Voting systems can be roughly divided into three (or more recently four [CLW08]) types according to their central cryptographic components. One of these components are mixnets [CHA81]. Until recently, mixnets have been too slow for use in elections in the hundreds of thousands of votes. This changed with efficient proofs of shuffle such as those proposed by Wikstrom [TW10] and Groth [BG12]. Despite these advances it is still important to carefully develop efficient implementations in order to achieve systems that can scale beyond toy use cases. This is even more important in the current age of multi-core cpus whose extra performance is not available automatically, but must be deliberately exploited with parallel code.

In this post we show benchmarks obtained from parallelization work on a mixnet based voting prototype in order to achieve large scale election performance starting from a naive implementation. This is joint work with the Bern voting group behind the unicrypt voting library [BFH2] as well as the univote2 voting system [BFH3] which served as a reference.

The prototype implements the protocol described previously here. Benchmarks were run for two types of runs, mixing phase and full election cycles. For each we briefly describe the main steps of the protocol, followed by the results.

## Mixing phase

During the mixing phase:

- Each authority gets the serialized votes from the bulletin board (BB) and converts them to objects
- Each authority shuffles the votes and generates proofs (Terelius-Wikstrom offline and online parts)
- Each authority serializes the mixed votes and proofs
- Each authority posts the serialized data to the BB
- The BB converts the posted data to objects
- The BB verifies the proofs

# Results

All results for two authorities and 2048 bit modulus.

## 1.1 Setup A: mixnet0.1 + unicrypt2.2

- mixnet0.1 base version
- unicrypt2.2 base version, includes isPrime performance fix
- max votes tested 5k
- max votes / hour 5709.969702
- total scaling factor 1.234471975

As expected, scaling is limited (1.23x) as cpu utilization without parallelism is limited to one core.

## 1.2 Setup B: mixnet0.2 + unicrypt2.2_GMP

- mixnet0.2 adds some parallelism at the protocol level
- unicrypt2.2_GMP modpow provided by libgmp native implementation
- max votes tested 10k
- max votes / hour 23847.21882
- total scaling factor 1.222546883

The use of native libgmp implementation yields an approximately 5x performance improvement up to 24k votes per hour, but cpu scaling is still limited to 1.22x as this version is still using only one core.

## 1.3 Setup C: mixnet0.2 + unicrypt2.2*GMP*MPS

- mixnet0.2 as before
- unicrypt2.2
*GMP*MPS uses mpservice plus two other optimizations - max votes tested 400k
- max votes / hour 255545.6965
- total scaling factor 13.10075599 (uses Setup B as estimator for 1 core performance)

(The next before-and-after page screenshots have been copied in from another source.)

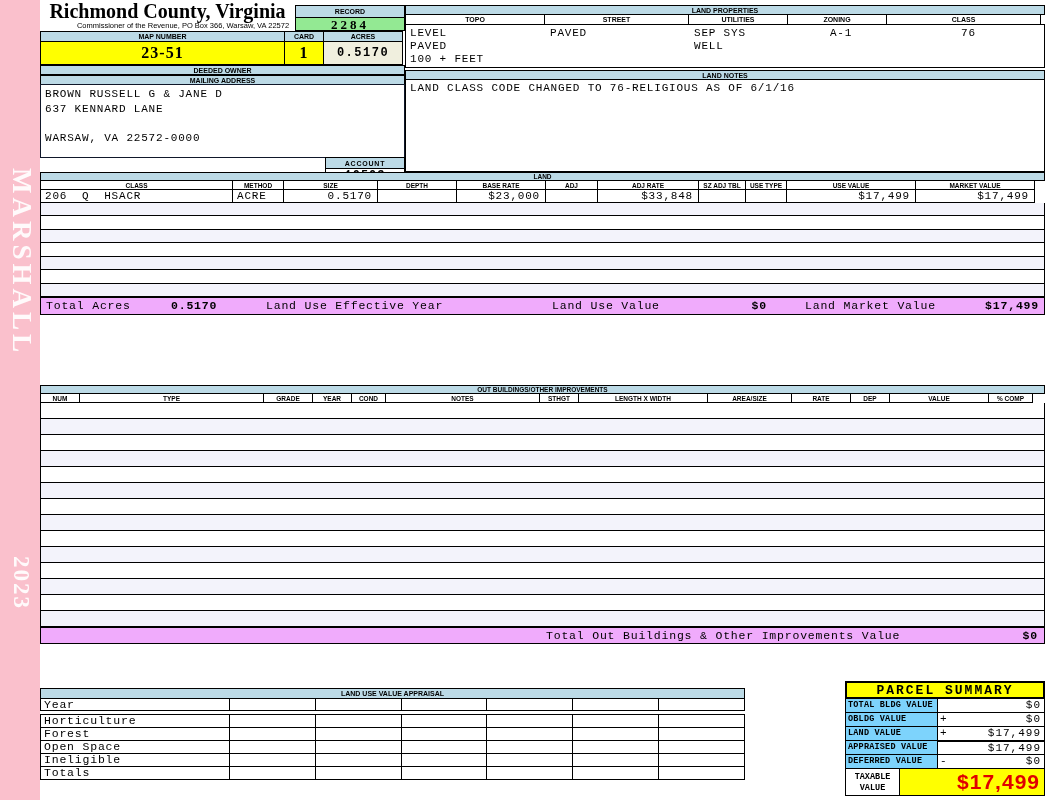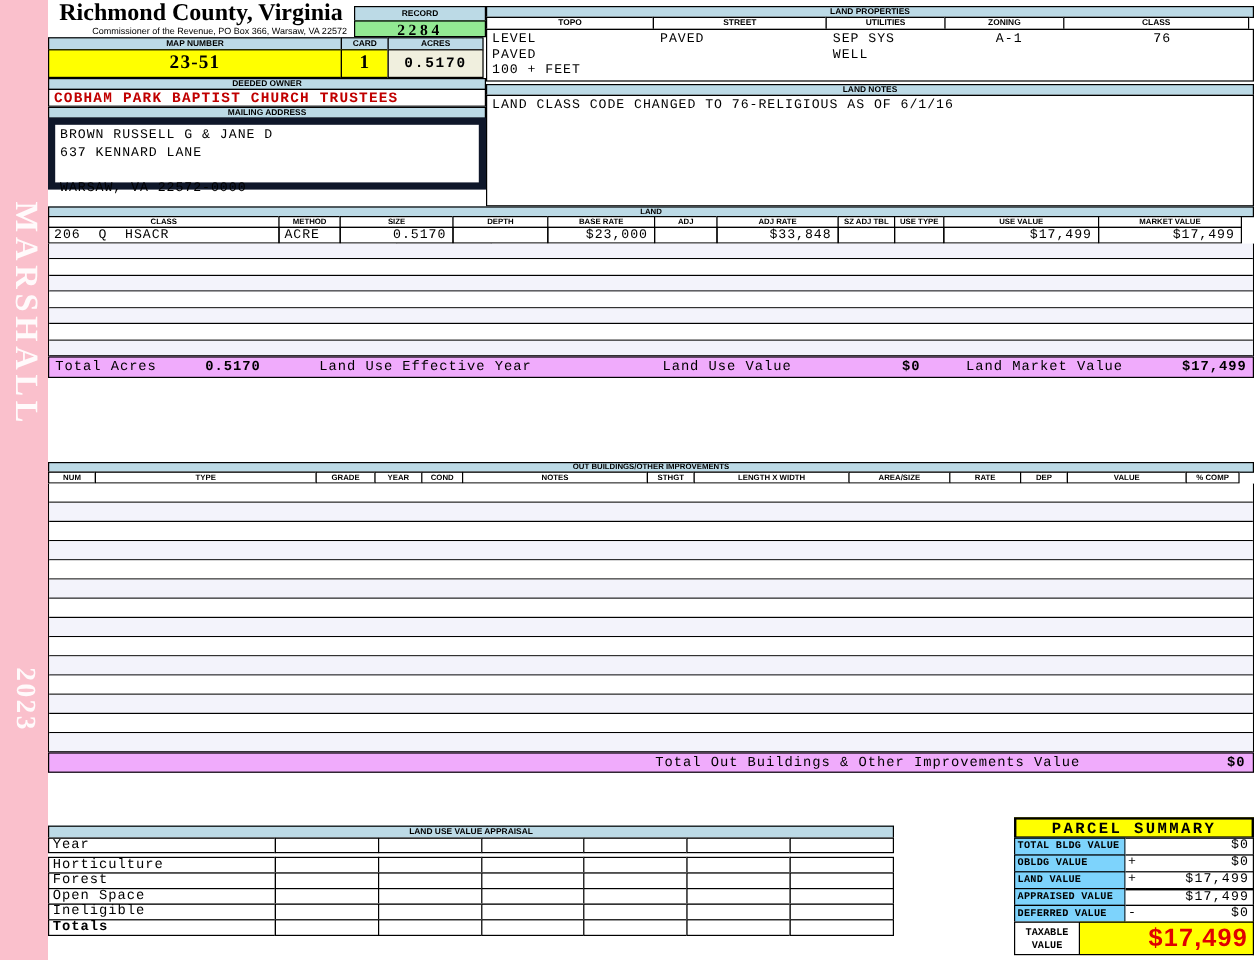--- a/index.html
+++ b/index.html
@@ -147,7 +147,6 @@
 
   <div class="ownerbox">
     <div class="bar">DEEDED OWNER</div>
-    <div class="ownerline">COBHAM PARK BAPTIST CHURCH TRUSTEES</div>
     <div class="bar">MAILING ADDRESS</div>
     <div class="addr">
       <div class="ln" style="top:4px">BROWN RUSSELL G &amp; JANE D</div>

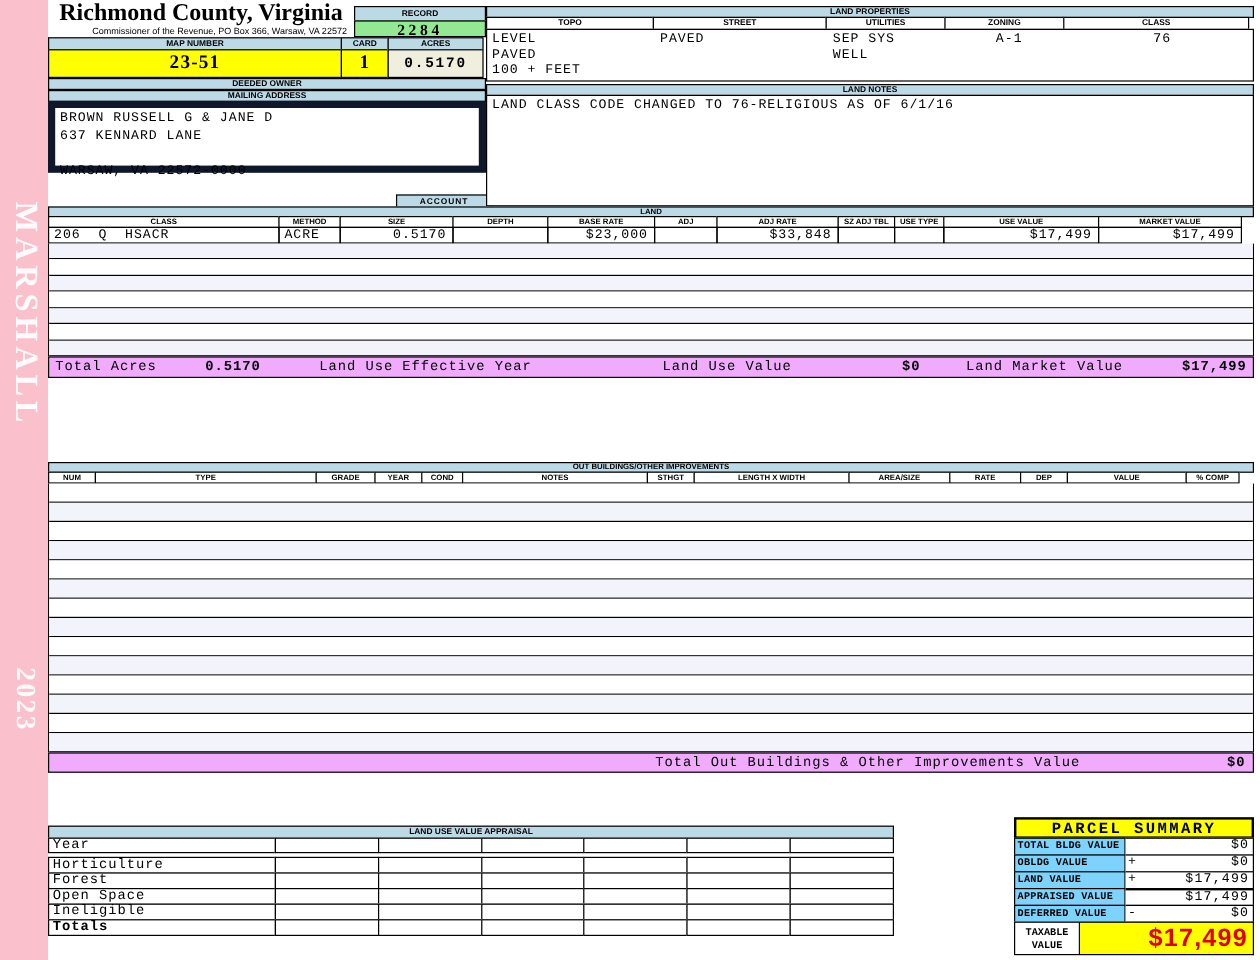--- a/index.html
+++ b/index.html
@@ -41,7 +41,7 @@
   .ownerbox .bar{height:10px;line-height:9px;}
   .ownerline{border:1px solid #000;margin-top:-1px;height:15px;line-height:14px;padding-left:4px;
        font:700 12px "Liberation Mono",monospace;letter-spacing:1px;color:var(--owner-red);}
-  .addr{position:relative;border:6px solid #0f172a;margin-top:-1px;height:60px;
+  .addr{position:relative;border:1px solid #0f172a;margin-top:-1px;height:74px;
        font:11px "Liberation Mono",monospace;letter-spacing:.8px;}
   .addr .ln{position:absolute;left:4px;line-height:11px;white-space:pre;}
   .accountbox{position:absolute;left:284px;top:72px;width:80px;}

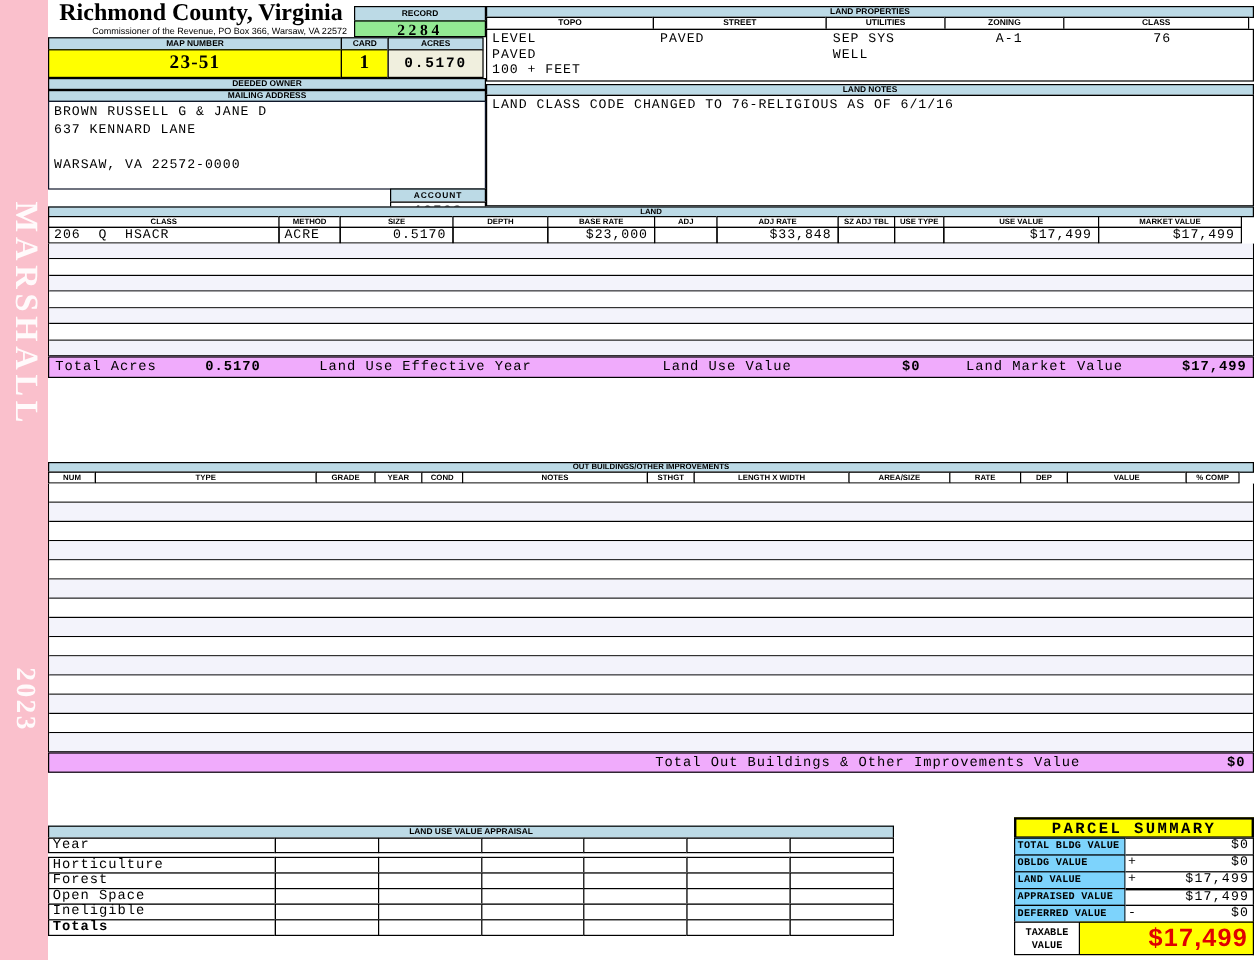--- a/index.html
+++ b/index.html
@@ -90,7 +90,7 @@
   .agap{height:4px;}
   .alabel{width:190px;border:1px solid #000;background:#fff;font:11.5px "Liberation Mono",monospace;
        letter-spacing:.8px;line-height:12px;padding-left:3px;}
-  .arow.tot .alabel{font-weight:700;}
+  .arow.tot .alabel{font-weight:400;}
   .acell{flex:1;border:1px solid #000;margin-left:-1px;background:#fff;}
 
   .parcel{position:absolute;left:845px;top:681px;width:200px;}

Whereas the previous versions had very limited performance scaling (1.23x), this version achieves a total scaling of 13x with cpu utilization of all cores. Notwithstanding, we still see a trend of diminishing returns as cores as the curve slope begins to fall. This pattern is typical of practical parallelization that rarely reaches theoretical limits as serial bottlenecks begin to dominate performance.

## 1.4 Setup C Clustered

In this setup we use a 4 machine cluster, 1 machine carries out the election, the other 3 are modular exponentiation slaves.

- mixnet0.2 as before
- unicrypt2.2
*GMP*MPS uses mpservice cluster plus two other optimizations - max votes tested 500k
- max votes / hour 449697.8031
- total scaling factor 23.05412013 (uses Setup B as estimator for 1 core performance)

The code manages utilize all cores across a 3-cpu cluster, achieving a total scaling of 23x. Again, the pattern of diminishing returns is present, and becomes even more apparent as additional bottlenecks from network overheads enter the picture.

## Full election cycle

In a full election cyle:

- Each authority gets the serialized votes from the BB and converts them to objects
- Each authority shuffles the votes and generates proofs (TW offline and online parts)
- Each authority serializes the mixed votes and proofs
- Each authority posts the serialized data to the BB
- The BB converts the posted data to objects
- The BB verifies the proofs
- Each authority get the final mixed votes from the BB and converts them to objects
- Each authority computes partial decryptions and proofs
- Each authority serializes decryptions and proofs
- The BB converts the posted data to objects
- The BB verifies the proofs
- The BB combines the decryptions and decrypts the votes

# Results

All results for two authorities and 2048 bit modulus.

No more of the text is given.